Весьма интересно в этом смысле еще одно показательное событие, правда, на момент его происшествия скорее символическое — восстановление Патриаршества
. Оно происходит на поместном соборе, созванном церковниками в конце декабря 1917 года, то есть, в самый разгар борьбы за власть в стране. Поэтому было бы неправильно говорить, что патриаршество восстановлено большевиками, как часто делается — им в тот момент явно было не до церковных дел. Скорее, это клерикальная корпорация старой церкви, воспользовавшись эмансипацией от государственной власти, решила вернуть себе самостоятельность и субъектность, что в долгосрочной перспективе, конечно, не входило в планы «новой церкви».Впрочем, показательно, что в итоге большевики, боровшиеся с православием (да и всеми остальными религиями) как конкурентом в борьбе за людские умы и души, признали патриаршество и решили иметь дело с ним, используя его как инструмент контроля над церковной средой. А ведь будь они действительно выразителями низовой русской религиозности, они бы способствовали децентрализации церковной среды на протестантский манер, чтобы точкой ее сборки стали советы. Но они исключают «идеологических неверных» — религиозных людей из политической жизни, централизуя их вместо этого в религиозном гетто. Это им было нужно из чисто практических соображений — для контроля над православными, который раньше осуществлял Синод, в связи с чем не желающие признавать контроль атеистической власти православные уходят в катакомбную церковь
.Итак, вся власть оказывается в руках церкви новой политической религии.
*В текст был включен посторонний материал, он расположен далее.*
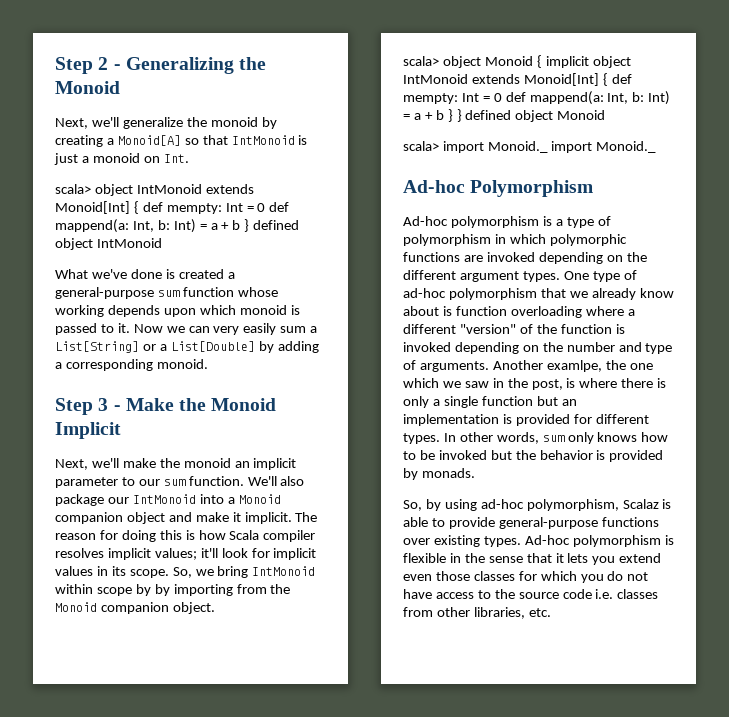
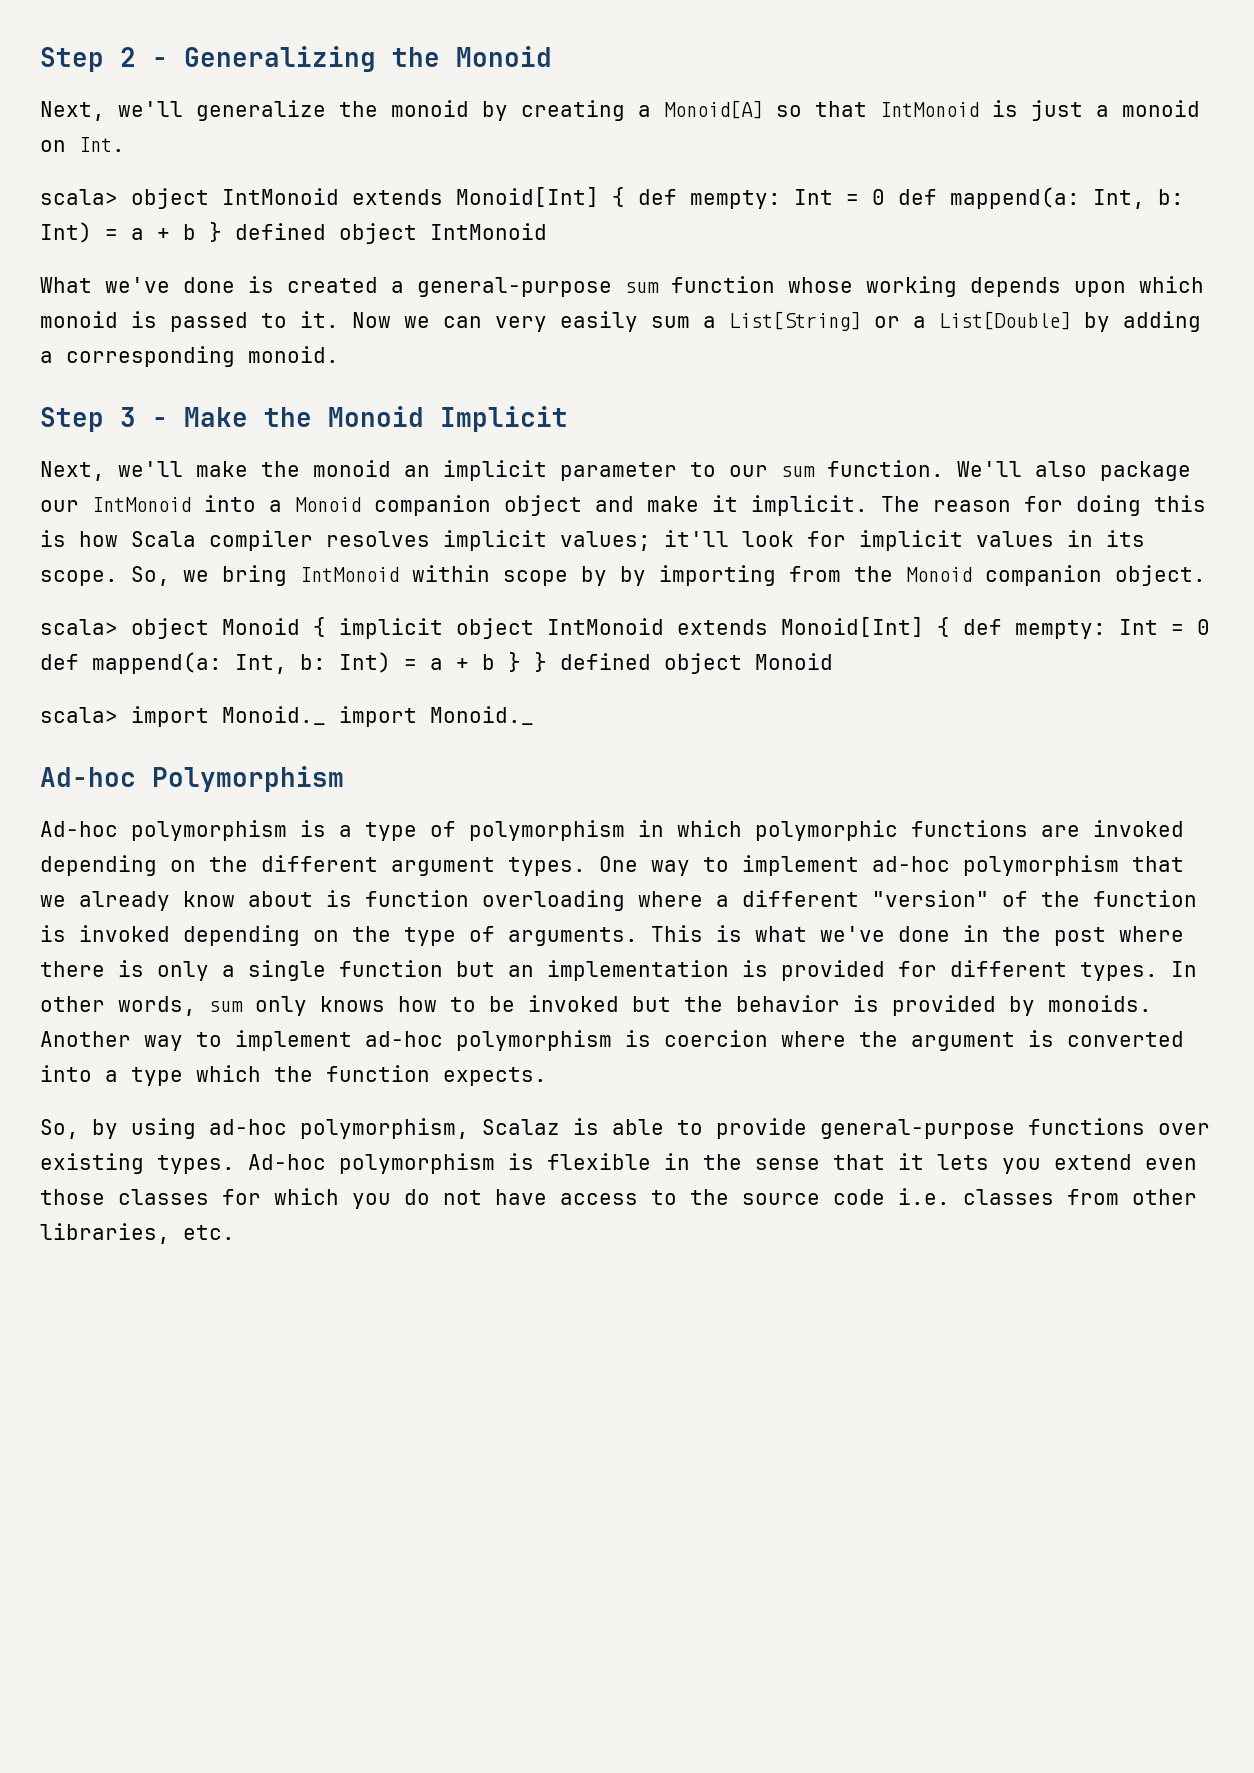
[592,270,637,282] type of -> [651,855,859,876] way to implement
[566,342,642,352] number and -> (391, 934) none
[492,360,653,372] [403,378,576,390] Another examlpe, the one which we saw in the post, is -> [651,925,1106,946] This is what we've done in the post
[421,468,475,478] monads. -> [1048,995,1152,1012] [40,1030,1184,1051] [40,1065,547,1086] monoids. Another way to implement ad-hoc polymorphism is coercion where the argument is converted into a type which the function expects.

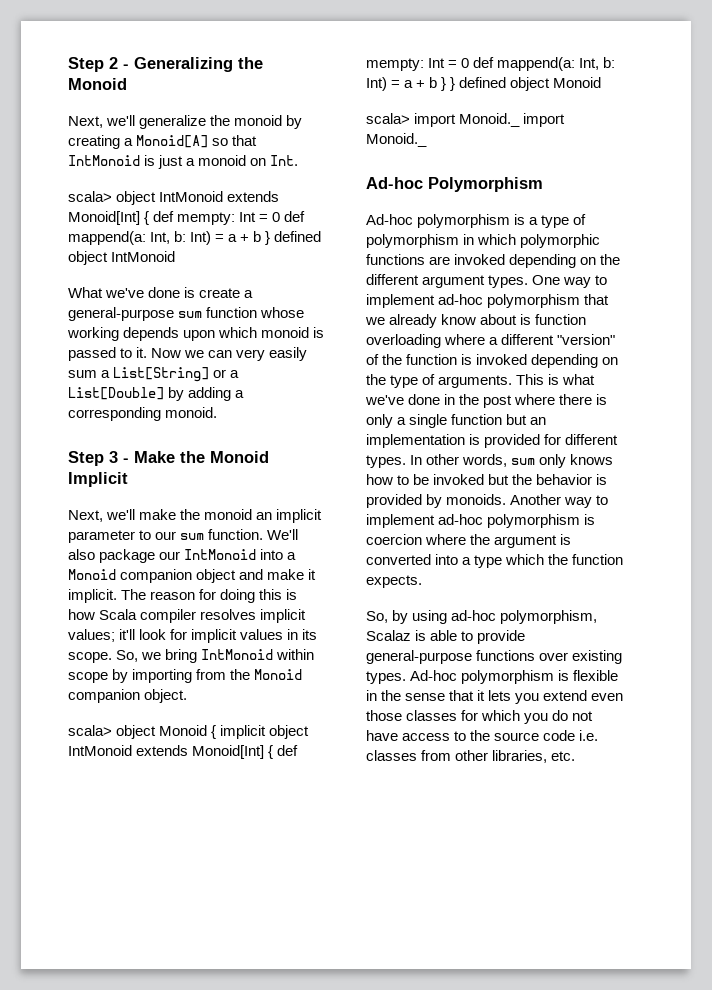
[287,277,378,293] created -> [199,288,241,298] create
[620,566,646,586] by -> (129, 676) none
Но какова же генеалогия и природа последней?
Ее цивилизационно-исторический бэкграунд запечатлен уже в подзабытом сегодня названии — марксизм-ленинизм
. Марксизм был универсалистской доктриной западного происхождения и этот методологический и мировоззренческий универсализм был сохранен во всех его версиях, став основой для политического интернационализма, отдельный разговор о котором нам еще предстоит. Однако на Западе доминирующим умонастроением марксизма стал демократический эволюционизм, представителем которого в России была проигравшая версия русской социал-демократии — меньшевики, в то время как версии марксизма, победившие в незападных обществах: ленинизм, маоизм, энверходжизм, чучхе и т. д., отличались иным характером.Впрочем, перед тем, как обратиться к этой незападной специфике, надо сделать замечание о самом западном марксизме. Возобладавшая в нем в итоге мягкая версия едва ли была безальтернативна для западного марксизма именно как марксизма, и это важно понять в контексте спекуляций о том, что де в незападных обществах просто не поняли настоящий марксизм, а на Западе его поняли и реализовали (в форме социал-демократии) как надо. На самом деле, марксистская мысль содержит в себе все необходимые предпосылки, для того, чтобы сделать из нее ровно те выводы, которые сделали незападные марксисты, доктрины которых, с этой точки зрения, не менее «ортодоксальны», чем мягкий марксизм, восторжествовавший на Западе.
Темы политической религии это касается в том числе, потому что само фундаменталистское мировоззрение научно-исторического материализма
, которое является основой основ любого марксизма, имеет ярко выраженный метафизический характер. Это касается и диалектики Гегеля, которую как метод заимствовал марксизм, заменив ее идеалистическую интерпретацию — прогресса как самораскрытия духа, на материалистическую — прогресса как результата развития материи. Но как это ни парадоксально, марксова интегральная «материя», включающая в себя «ипостаси» и «бытия», и «сознания» характеризуется куда большей метафизической глубиной, чем до предела профанизированный логоцентризм Гегеля. Конечно, не хотелось бы скатываться в конспирологию, но в этом месте вряд ли будет правильно пройти и мимо бэкграунда самого Маркса — внука раввина, который, вполне возможно, мог быть причастен к традиции иудейского эзотеризма — каббалы, что может объяснить метафизическую глубину этой доктрины, совершенно нехарактерную для рационалистического умонастроения Запада того времени. Именно наложение друг на друга этих парадигм — мистическо-метафизической и профаническо-рационалистической и могло дать эффект, который в известных кругах определяется как «контр-инициация», что уже является темой для совсем иного разговора…Впрочем, определенное отношение к нашей теме эта проблема имеет. Этот контр-инициатический посыл марксизма наиболее отчетливо выразился именно в его радикальных версиях, которые первоначально дали о себе знать и на Западе, главным образом, в подходящей для этого стране — Франции
. Именно здесь возникла Парижская коммуна, вдохновившая Маркса назвать свое учение коммунизмом, при том, что практический французский коммунизм опирался на традиции якобинства и бланкизма.